### What you will do
A verbatim copy of all the data is required; the pictures should not appear in it.

[Before-and-after page screenshots]
%%
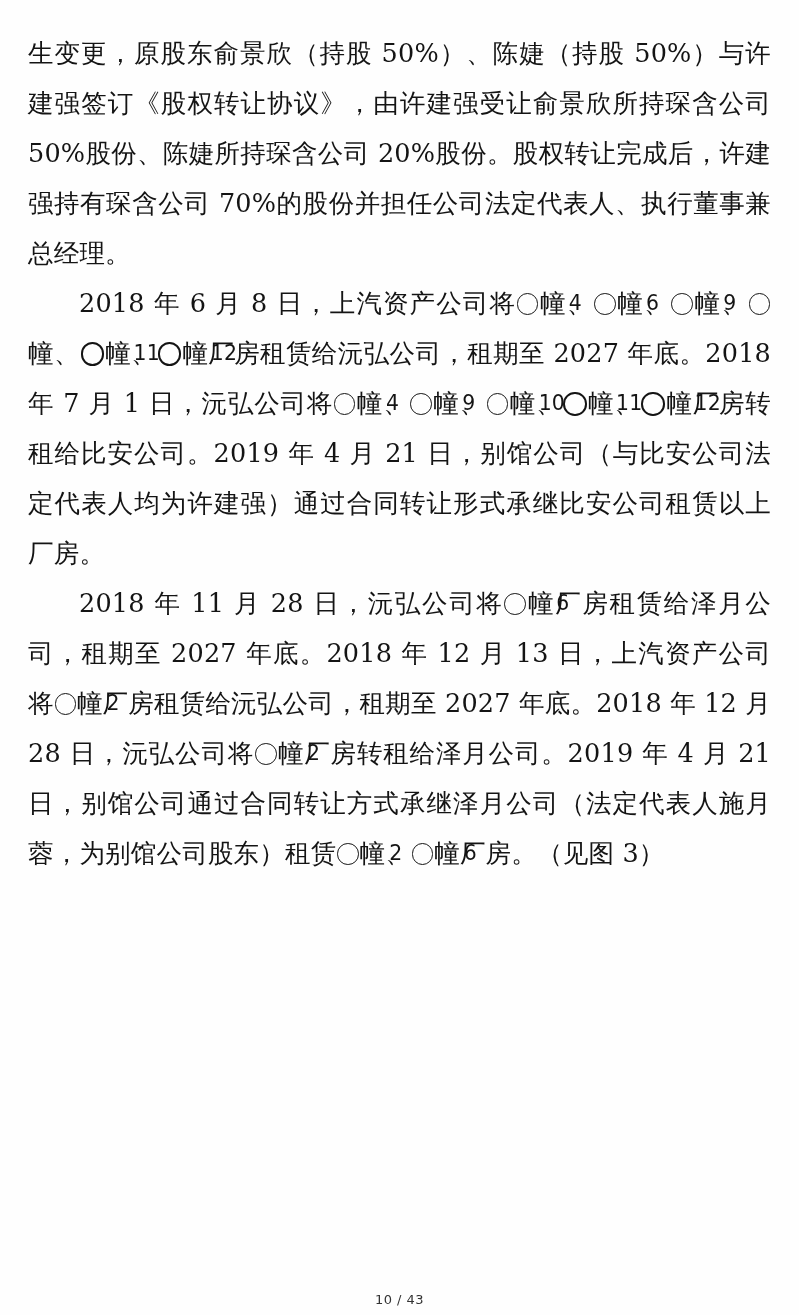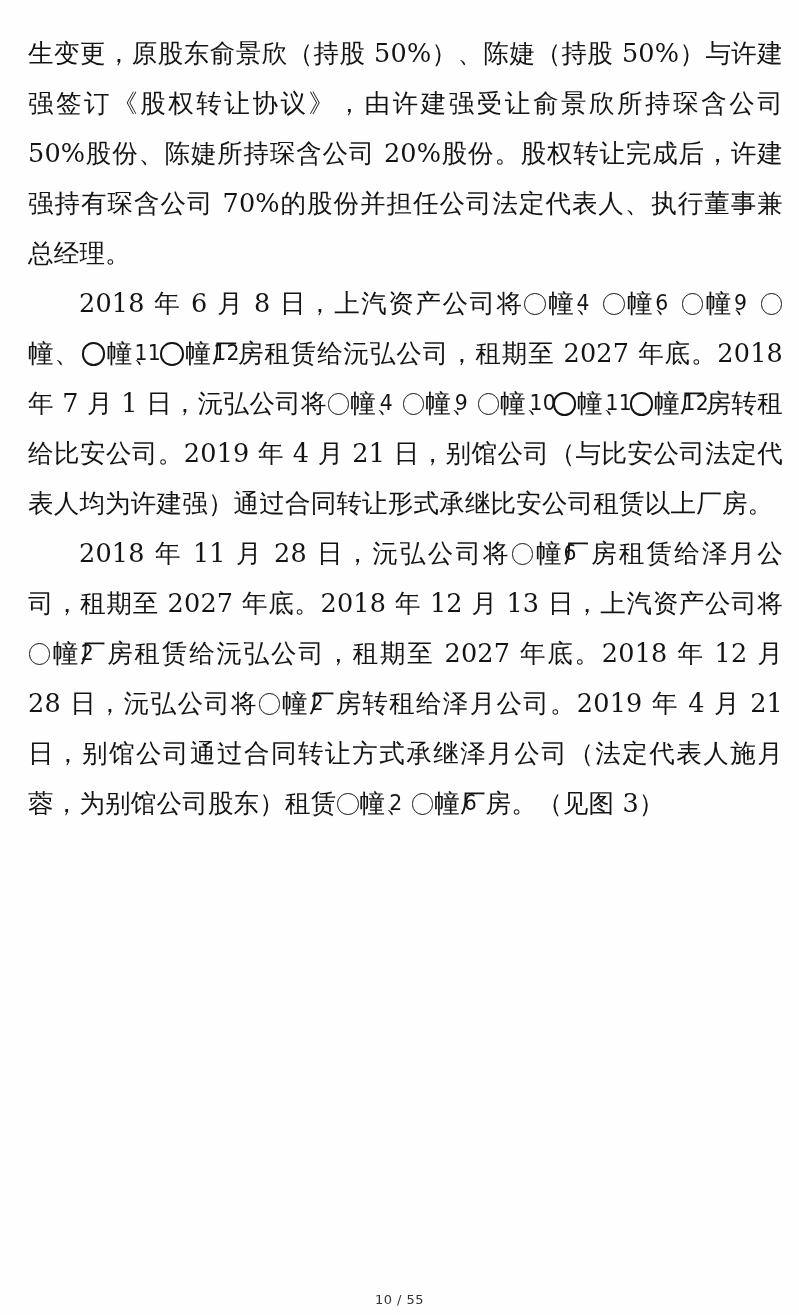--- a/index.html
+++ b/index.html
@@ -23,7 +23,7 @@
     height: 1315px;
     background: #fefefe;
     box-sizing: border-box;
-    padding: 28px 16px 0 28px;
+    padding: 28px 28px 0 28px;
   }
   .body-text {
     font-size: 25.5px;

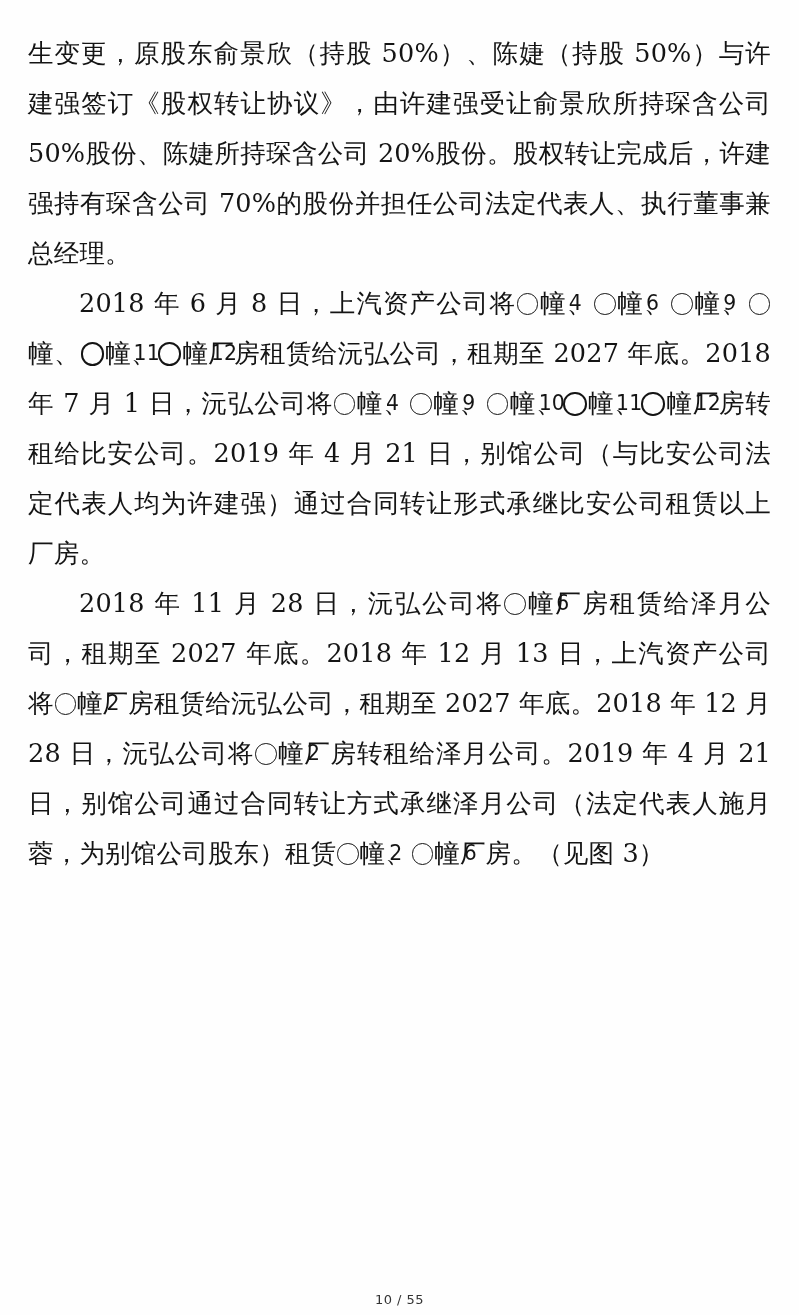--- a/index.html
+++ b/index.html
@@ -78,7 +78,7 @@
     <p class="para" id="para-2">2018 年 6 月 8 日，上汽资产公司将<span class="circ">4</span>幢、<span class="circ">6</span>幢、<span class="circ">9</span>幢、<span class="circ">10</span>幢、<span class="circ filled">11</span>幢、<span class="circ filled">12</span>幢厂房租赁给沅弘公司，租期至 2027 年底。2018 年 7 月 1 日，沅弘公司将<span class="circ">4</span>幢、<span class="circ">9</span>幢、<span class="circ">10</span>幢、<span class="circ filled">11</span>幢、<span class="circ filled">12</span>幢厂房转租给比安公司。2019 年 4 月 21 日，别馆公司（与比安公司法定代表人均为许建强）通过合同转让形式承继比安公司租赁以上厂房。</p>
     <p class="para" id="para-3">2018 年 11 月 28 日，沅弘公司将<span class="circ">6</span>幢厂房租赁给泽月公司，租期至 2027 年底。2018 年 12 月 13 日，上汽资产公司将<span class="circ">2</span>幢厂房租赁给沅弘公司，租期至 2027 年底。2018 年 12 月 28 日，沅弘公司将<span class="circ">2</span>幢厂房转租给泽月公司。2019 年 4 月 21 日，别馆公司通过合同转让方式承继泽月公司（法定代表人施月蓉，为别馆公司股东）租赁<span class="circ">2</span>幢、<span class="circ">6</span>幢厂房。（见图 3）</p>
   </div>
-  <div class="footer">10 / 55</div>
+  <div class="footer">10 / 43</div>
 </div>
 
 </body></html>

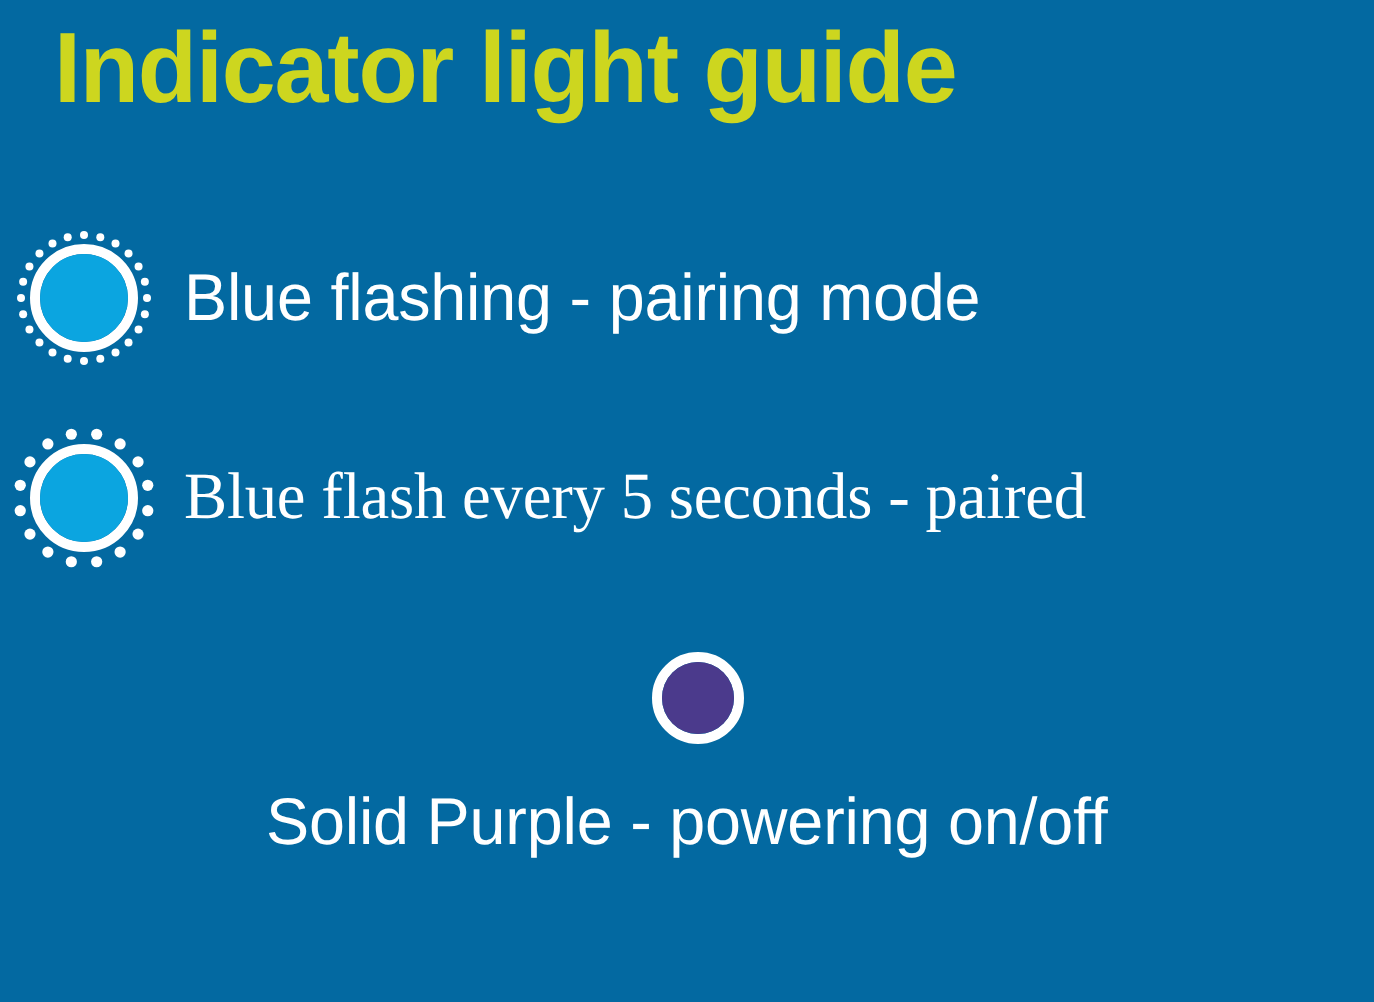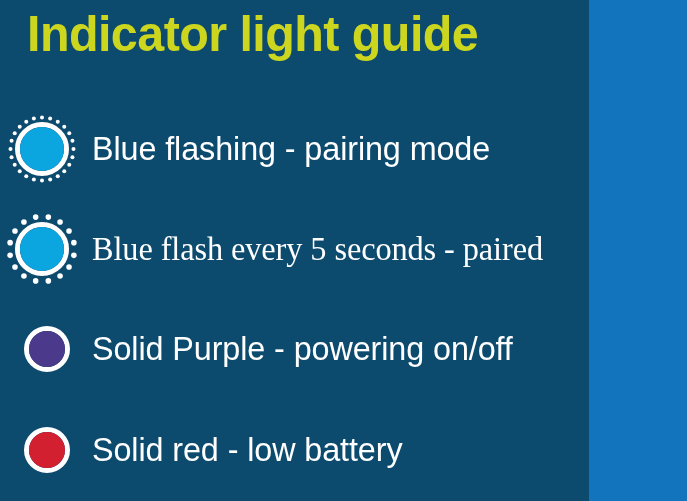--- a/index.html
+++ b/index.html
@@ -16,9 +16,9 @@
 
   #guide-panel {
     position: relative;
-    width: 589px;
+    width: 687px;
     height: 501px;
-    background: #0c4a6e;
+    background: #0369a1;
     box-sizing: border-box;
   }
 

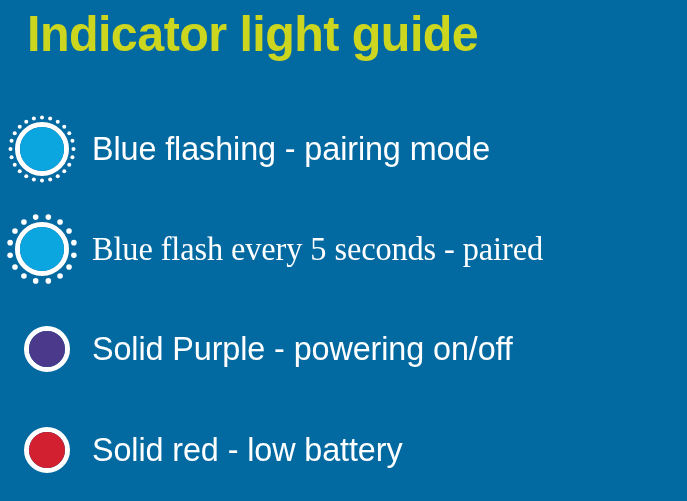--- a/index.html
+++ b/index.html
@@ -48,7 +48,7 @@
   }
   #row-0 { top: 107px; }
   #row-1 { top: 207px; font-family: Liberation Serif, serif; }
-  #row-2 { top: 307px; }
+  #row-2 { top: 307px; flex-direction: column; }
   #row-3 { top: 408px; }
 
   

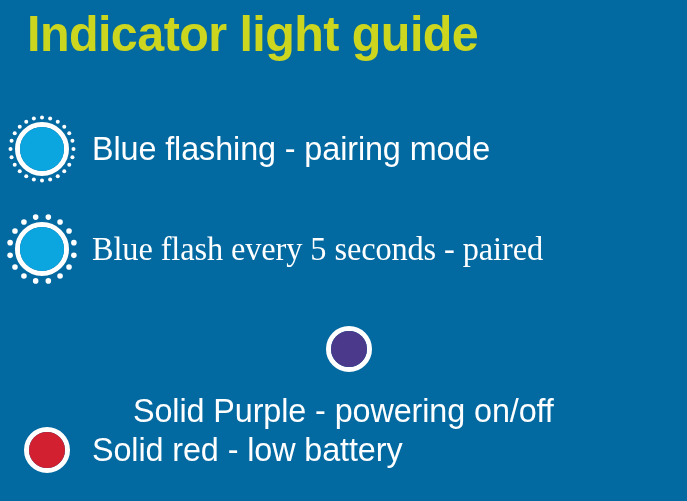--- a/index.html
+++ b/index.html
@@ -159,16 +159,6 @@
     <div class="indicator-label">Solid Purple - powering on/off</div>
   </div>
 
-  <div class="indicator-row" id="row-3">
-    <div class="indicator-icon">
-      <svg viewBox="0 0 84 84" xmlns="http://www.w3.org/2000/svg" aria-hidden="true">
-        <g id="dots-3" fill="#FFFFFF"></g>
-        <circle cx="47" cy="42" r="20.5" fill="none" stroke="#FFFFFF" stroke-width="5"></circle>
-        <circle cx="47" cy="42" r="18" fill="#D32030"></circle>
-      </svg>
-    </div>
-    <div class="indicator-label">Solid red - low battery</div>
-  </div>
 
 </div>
%%
### Completed exercise
--- a/index.html
+++ b/index.html
@@ -23,7 +23,7 @@
     height: 1315px;
     background: #fefefe;
     box-sizing: border-box;
-    padding: 28px 16px 0 28px;
+    padding: 28px 28px 0 28px;
   }
   .body-text {
     font-size: 25.5px;

--- a/index.html
+++ b/index.html
@@ -78,7 +78,7 @@
     <p class="para" id="para-2">2018 年 6 月 8 日，上汽资产公司将<span class="circ">4</span>幢、<span class="circ">6</span>幢、<span class="circ">9</span>幢、<span class="circ">10</span>幢、<span class="circ filled">11</span>幢、<span class="circ filled">12</span>幢厂房租赁给沅弘公司，租期至 2027 年底。2018 年 7 月 1 日，沅弘公司将<span class="circ">4</span>幢、<span class="circ">9</span>幢、<span class="circ">10</span>幢、<span class="circ filled">11</span>幢、<span class="circ filled">12</span>幢厂房转租给比安公司。2019 年 4 月 21 日，别馆公司（与比安公司法定代表人均为许建强）通过合同转让形式承继比安公司租赁以上厂房。</p>
     <p class="para" id="para-3">2018 年 11 月 28 日，沅弘公司将<span class="circ">6</span>幢厂房租赁给泽月公司，租期至 2027 年底。2018 年 12 月 13 日，上汽资产公司将<span class="circ">2</span>幢厂房租赁给沅弘公司，租期至 2027 年底。2018 年 12 月 28 日，沅弘公司将<span class="circ">2</span>幢厂房转租给泽月公司。2019 年 4 月 21 日，别馆公司通过合同转让方式承继泽月公司（法定代表人施月蓉，为别馆公司股东）租赁<span class="circ">2</span>幢、<span class="circ">6</span>幢厂房。（见图 3）</p>
   </div>
-  <div class="footer">10 / 55</div>
+  <div class="footer">10 / 43</div>
 </div>
 
 </body></html>

--- a/index.html
+++ b/index.html
@@ -16,9 +16,9 @@
 
   #guide-panel {
     position: relative;
-    width: 589px;
+    width: 687px;
     height: 501px;
-    background: #0c4a6e;
+    background: #0369a1;
     box-sizing: border-box;
   }
 

--- a/index.html
+++ b/index.html
@@ -48,7 +48,7 @@
   }
   #row-0 { top: 107px; }
   #row-1 { top: 207px; font-family: Liberation Serif, serif; }
-  #row-2 { top: 307px; }
+  #row-2 { top: 307px; flex-direction: column; }
   #row-3 { top: 408px; }
 
   

--- a/index.html
+++ b/index.html
@@ -159,16 +159,6 @@
     <div class="indicator-label">Solid Purple - powering on/off</div>
   </div>
 
-  <div class="indicator-row" id="row-3">
-    <div class="indicator-icon">
-      <svg viewBox="0 0 84 84" xmlns="http://www.w3.org/2000/svg" aria-hidden="true">
-        <g id="dots-3" fill="#FFFFFF"></g>
-        <circle cx="47" cy="42" r="20.5" fill="none" stroke="#FFFFFF" stroke-width="5"></circle>
-        <circle cx="47" cy="42" r="18" fill="#D32030"></circle>
-      </svg>
-    </div>
-    <div class="indicator-label">Solid red - low battery</div>
-  </div>
 
 </div>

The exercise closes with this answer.